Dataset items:

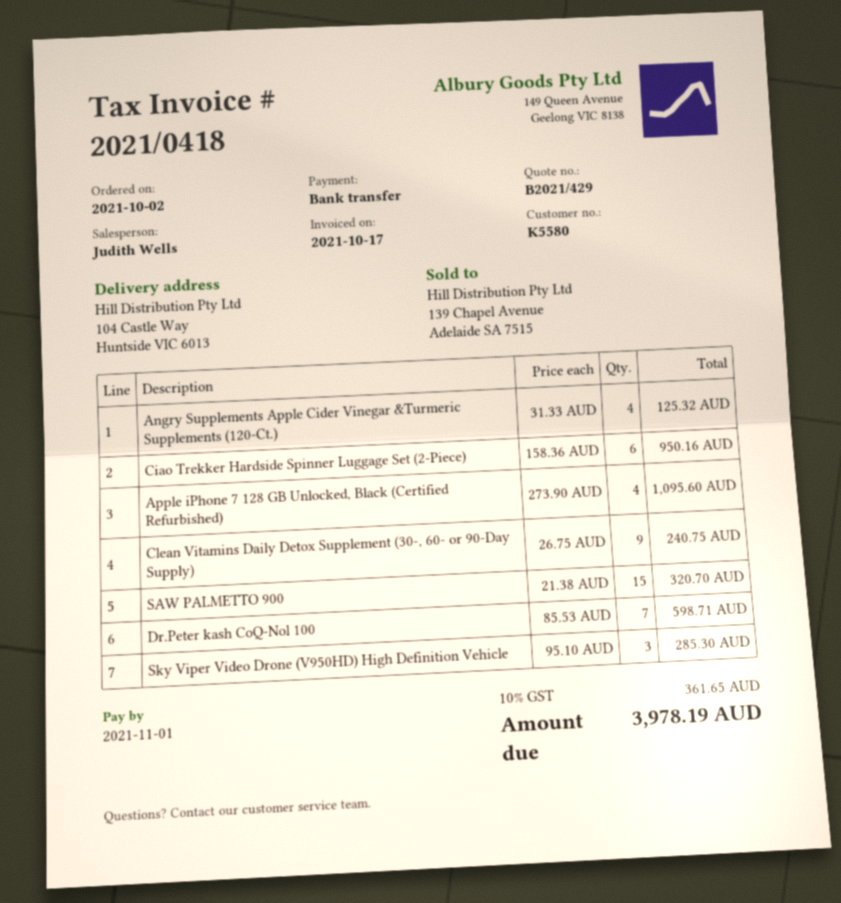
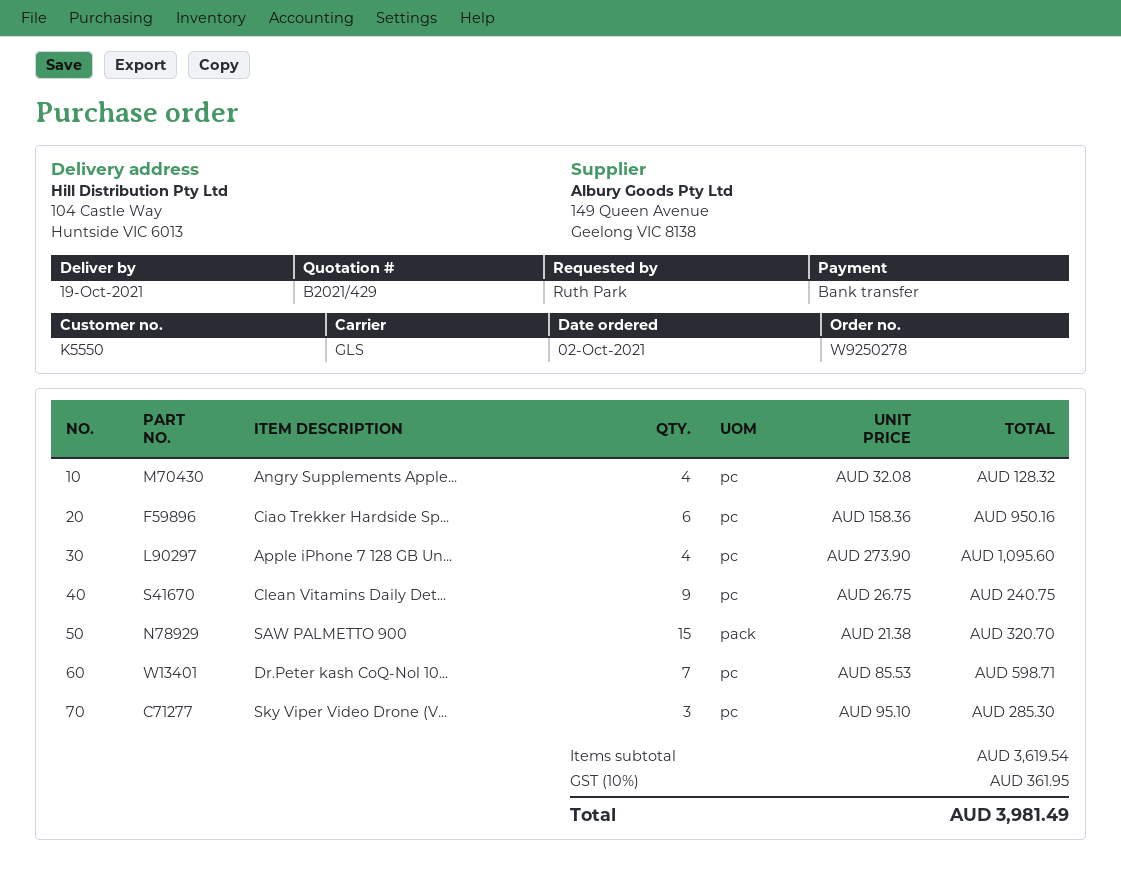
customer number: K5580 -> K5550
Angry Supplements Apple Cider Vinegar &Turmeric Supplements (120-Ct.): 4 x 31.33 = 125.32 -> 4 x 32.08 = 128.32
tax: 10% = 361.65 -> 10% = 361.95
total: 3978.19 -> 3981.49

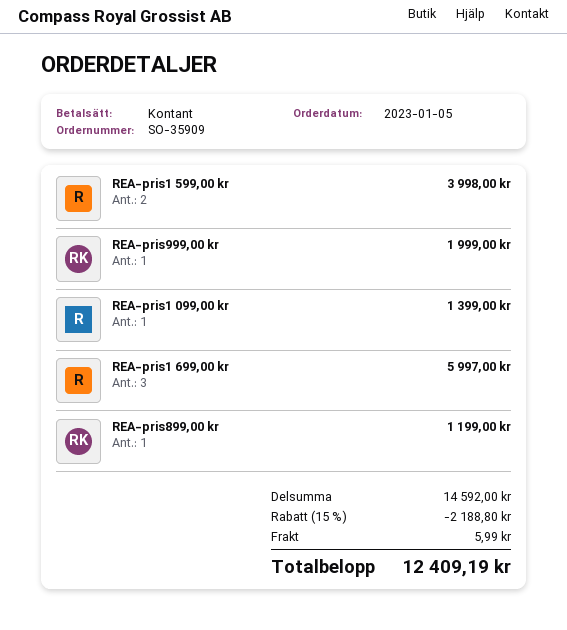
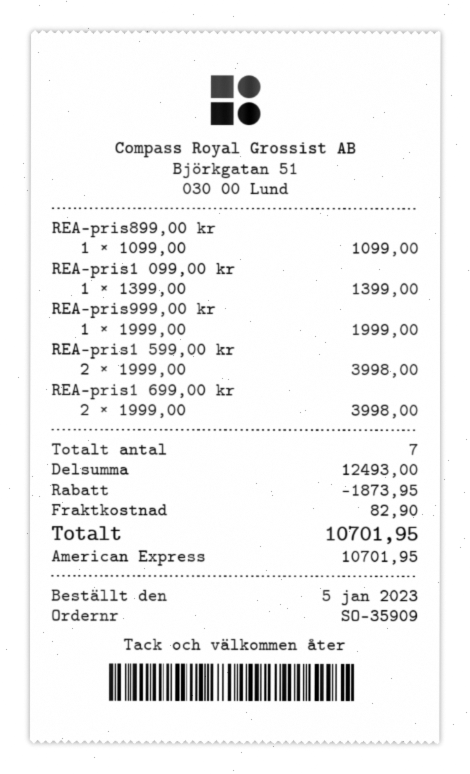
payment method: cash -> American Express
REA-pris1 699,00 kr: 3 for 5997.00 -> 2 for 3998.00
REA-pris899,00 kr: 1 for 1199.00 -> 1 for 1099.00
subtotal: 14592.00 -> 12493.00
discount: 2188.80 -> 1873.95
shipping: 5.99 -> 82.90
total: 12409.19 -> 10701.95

● EXERCISE REQUIREMENTS
Return every record exactly, without the pictures.

● RESPONSE AREA
customer number: K5580 -> K5550
Angry Supplements Apple Cider Vinegar &Turmeric Supplements (120-Ct.): 4 x 31.33 = 125.32 -> 4 x 32.08 = 128.32
tax: 10% = 361.65 -> 10% = 361.95
total: 3978.19 -> 3981.49

payment method: cash -> American Express
REA-pris1 699,00 kr: 3 for 5997.00 -> 2 for 3998.00
REA-pris899,00 kr: 1 for 1199.00 -> 1 for 1099.00
subtotal: 14592.00 -> 12493.00
discount: 2188.80 -> 1873.95
shipping: 5.99 -> 82.90
total: 12409.19 -> 10701.95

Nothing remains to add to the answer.